Exercise data ▸
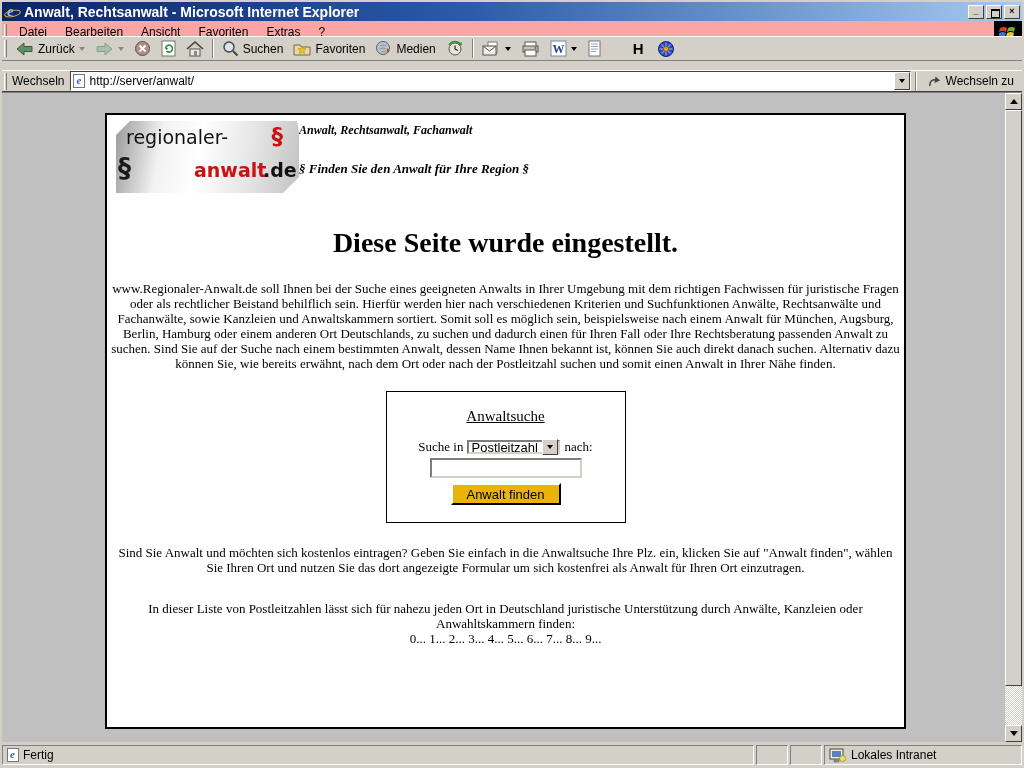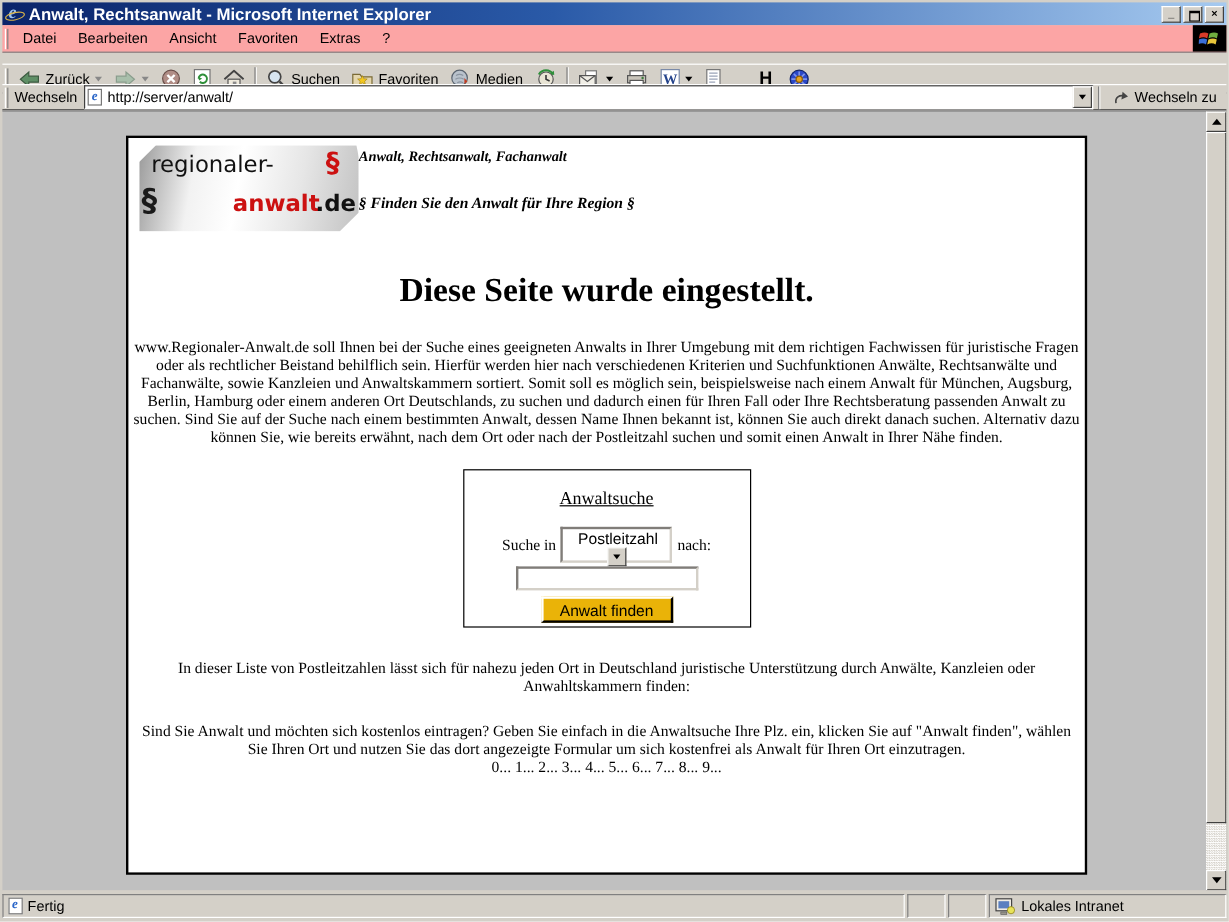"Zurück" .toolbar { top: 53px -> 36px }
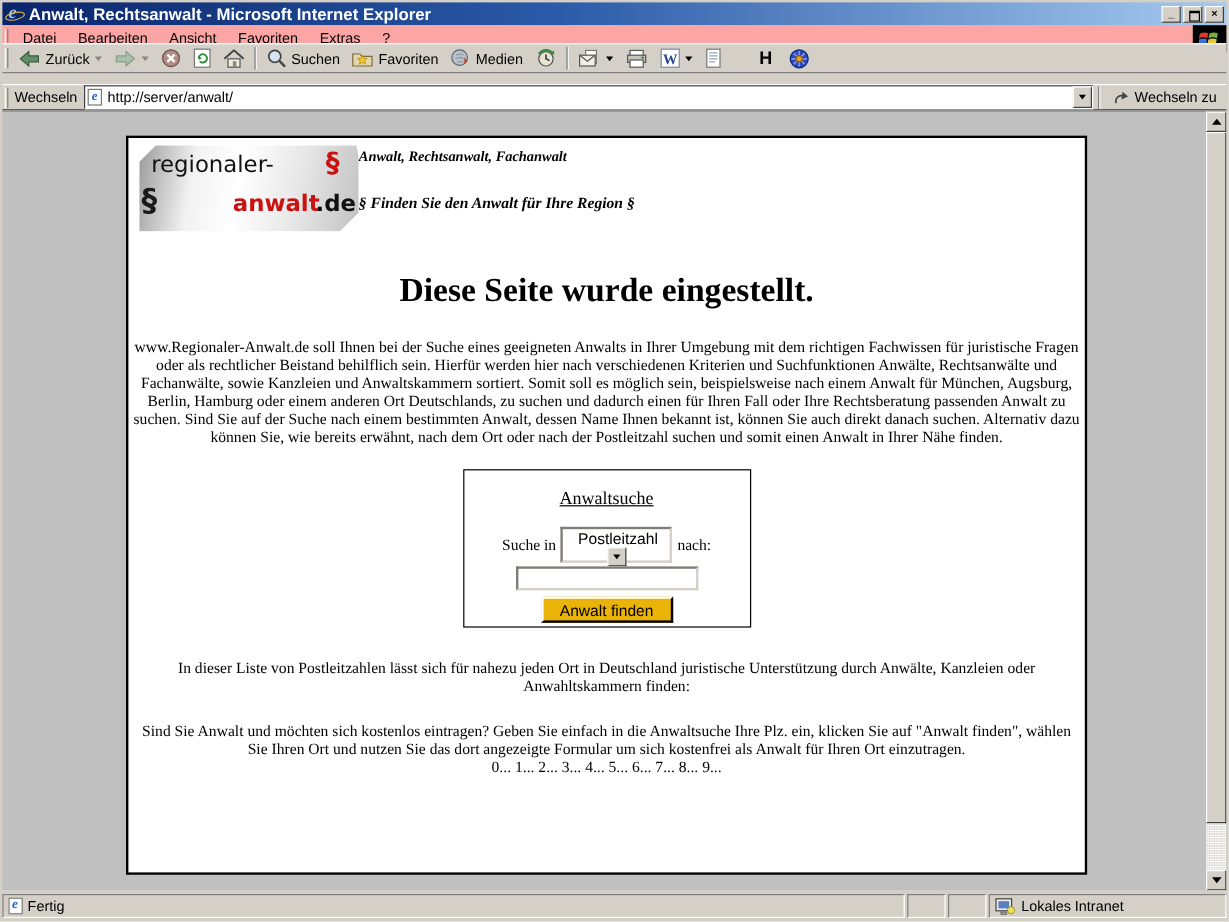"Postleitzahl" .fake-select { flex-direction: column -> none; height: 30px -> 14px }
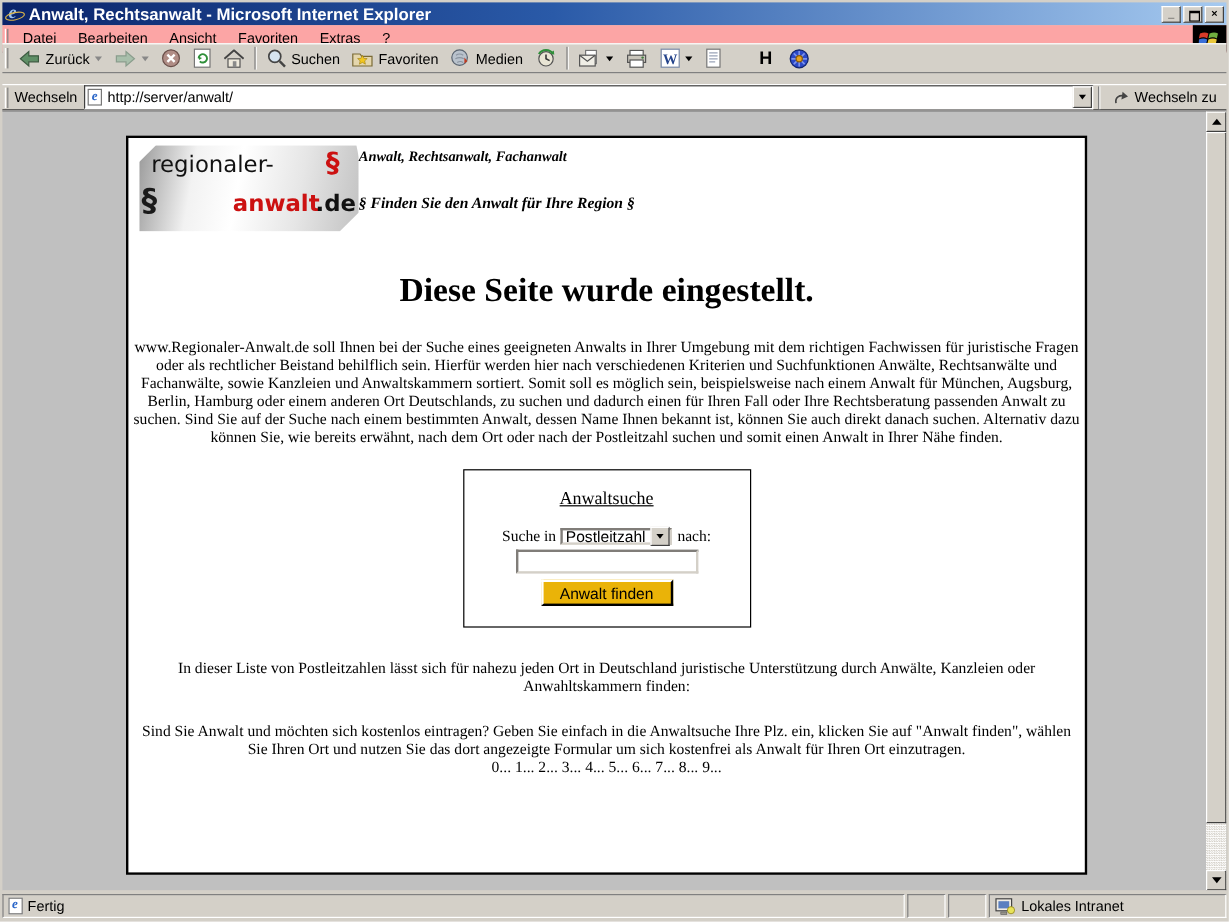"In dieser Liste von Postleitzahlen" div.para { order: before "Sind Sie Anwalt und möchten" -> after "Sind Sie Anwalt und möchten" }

--

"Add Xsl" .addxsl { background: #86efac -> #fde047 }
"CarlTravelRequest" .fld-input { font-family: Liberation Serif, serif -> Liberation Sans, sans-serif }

---

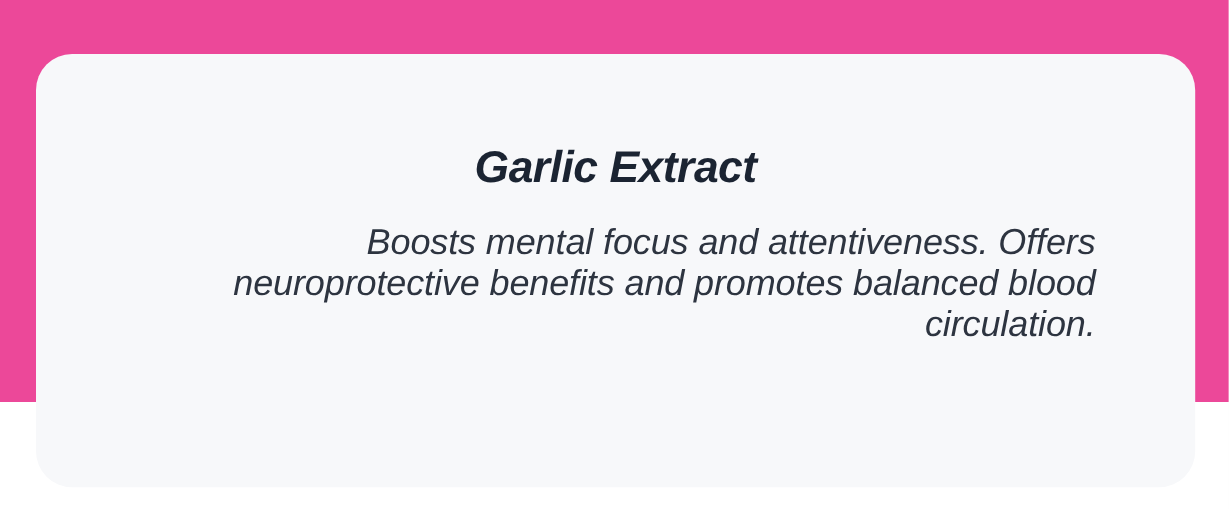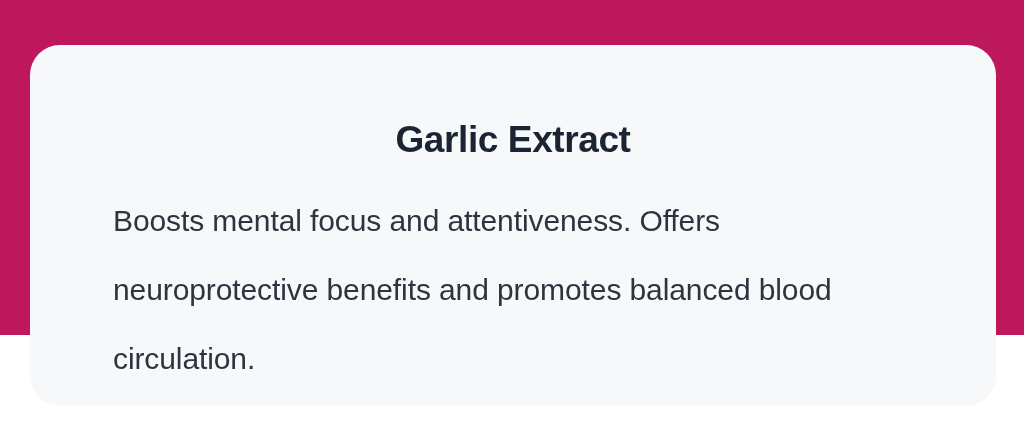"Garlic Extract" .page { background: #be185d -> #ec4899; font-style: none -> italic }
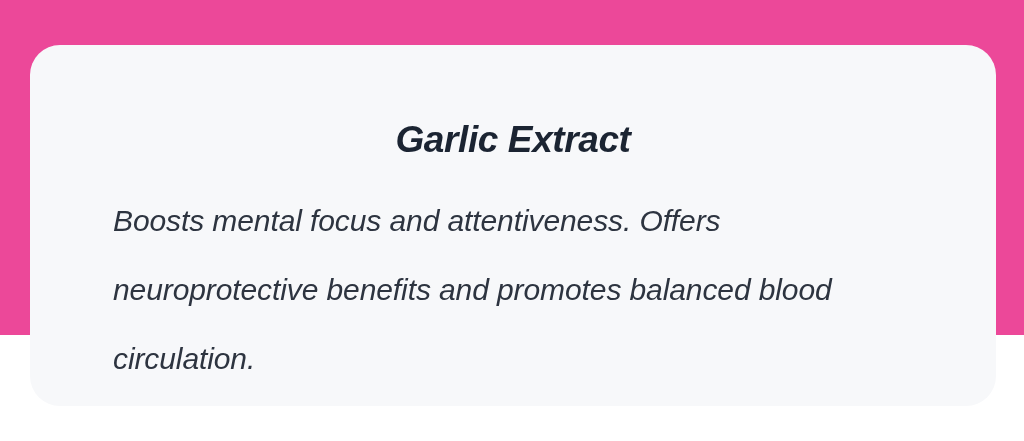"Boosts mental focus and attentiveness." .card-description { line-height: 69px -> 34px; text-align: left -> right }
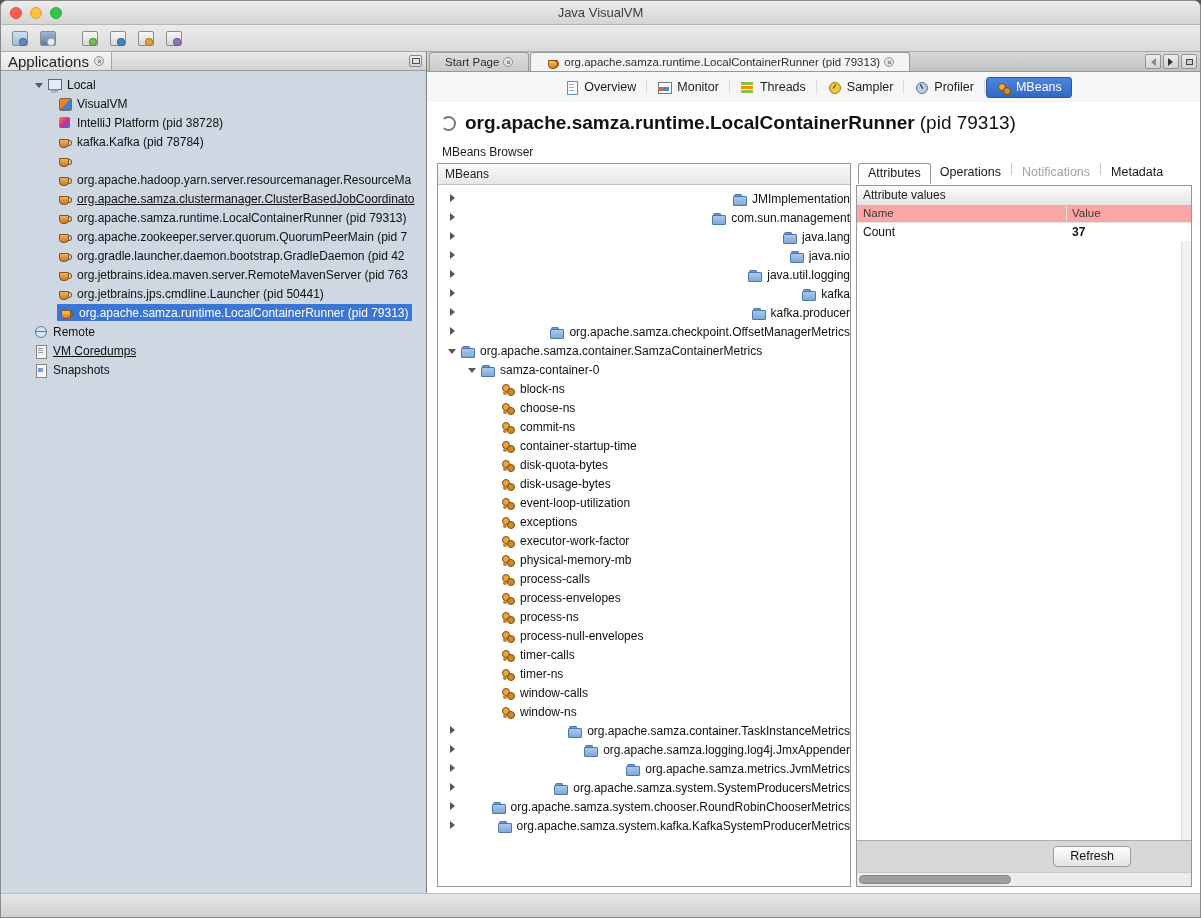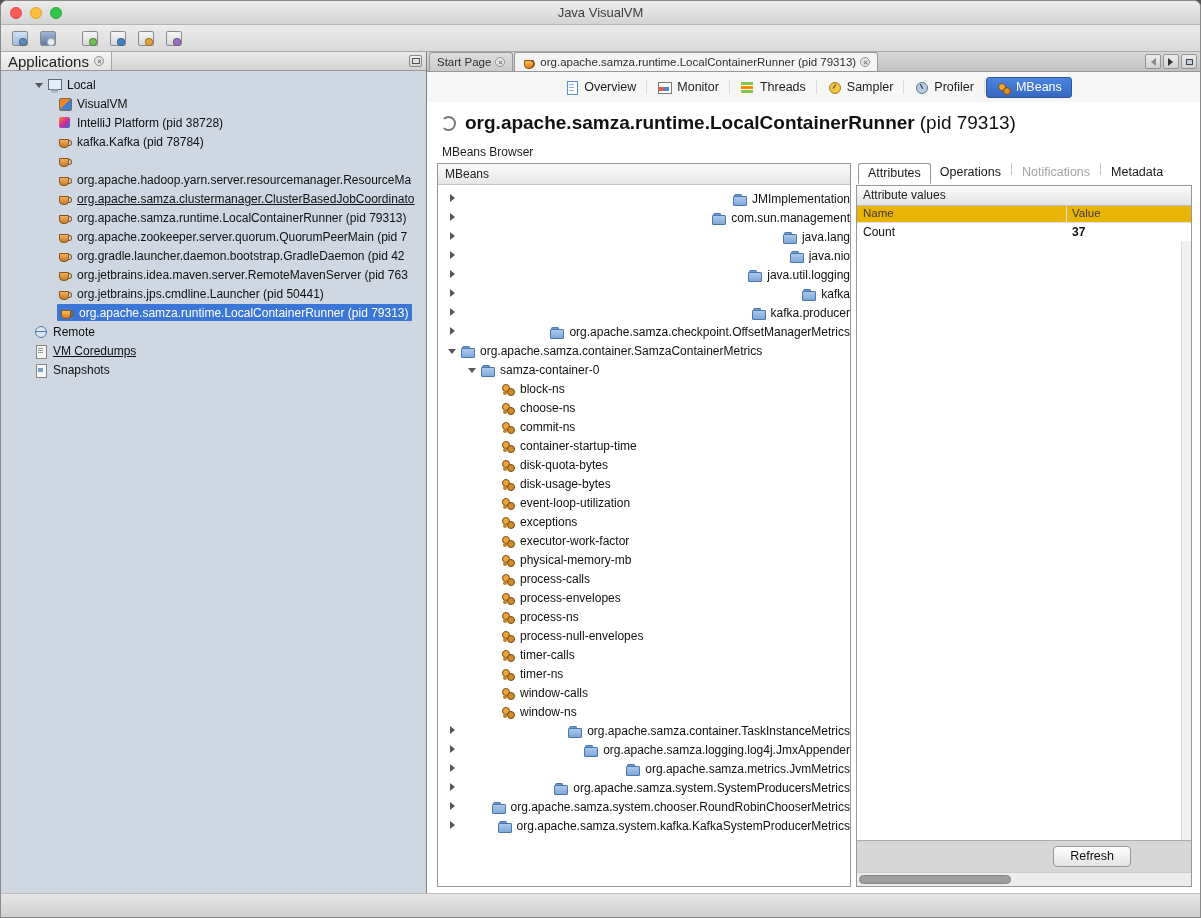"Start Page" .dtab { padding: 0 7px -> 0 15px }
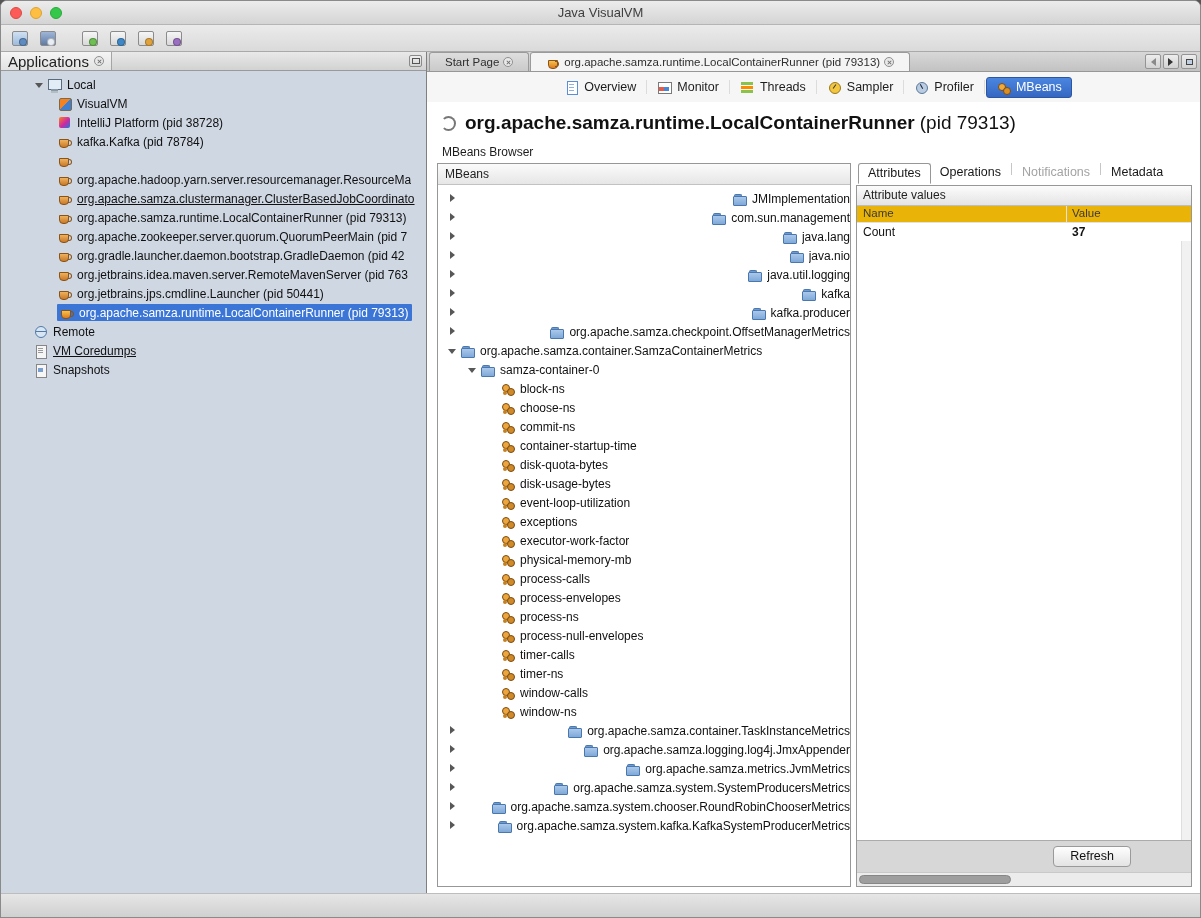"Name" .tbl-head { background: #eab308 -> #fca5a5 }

Action item ▸
For this exercise, reproduce exactly the lines of the records above from the one with "top: 53px ->" up to and including the one with "dieser Liste von", without pictures.

Solution for this problem ▸
"Zurück" .toolbar { top: 53px -> 36px }
"Postleitzahl" .fake-select { flex-direction: column -> none; height: 30px -> 14px }
"In dieser Liste von Postleitzahlen" div.para { order: before "Sind Sie Anwalt und möchten" -> after "Sind Sie Anwalt und möchten" }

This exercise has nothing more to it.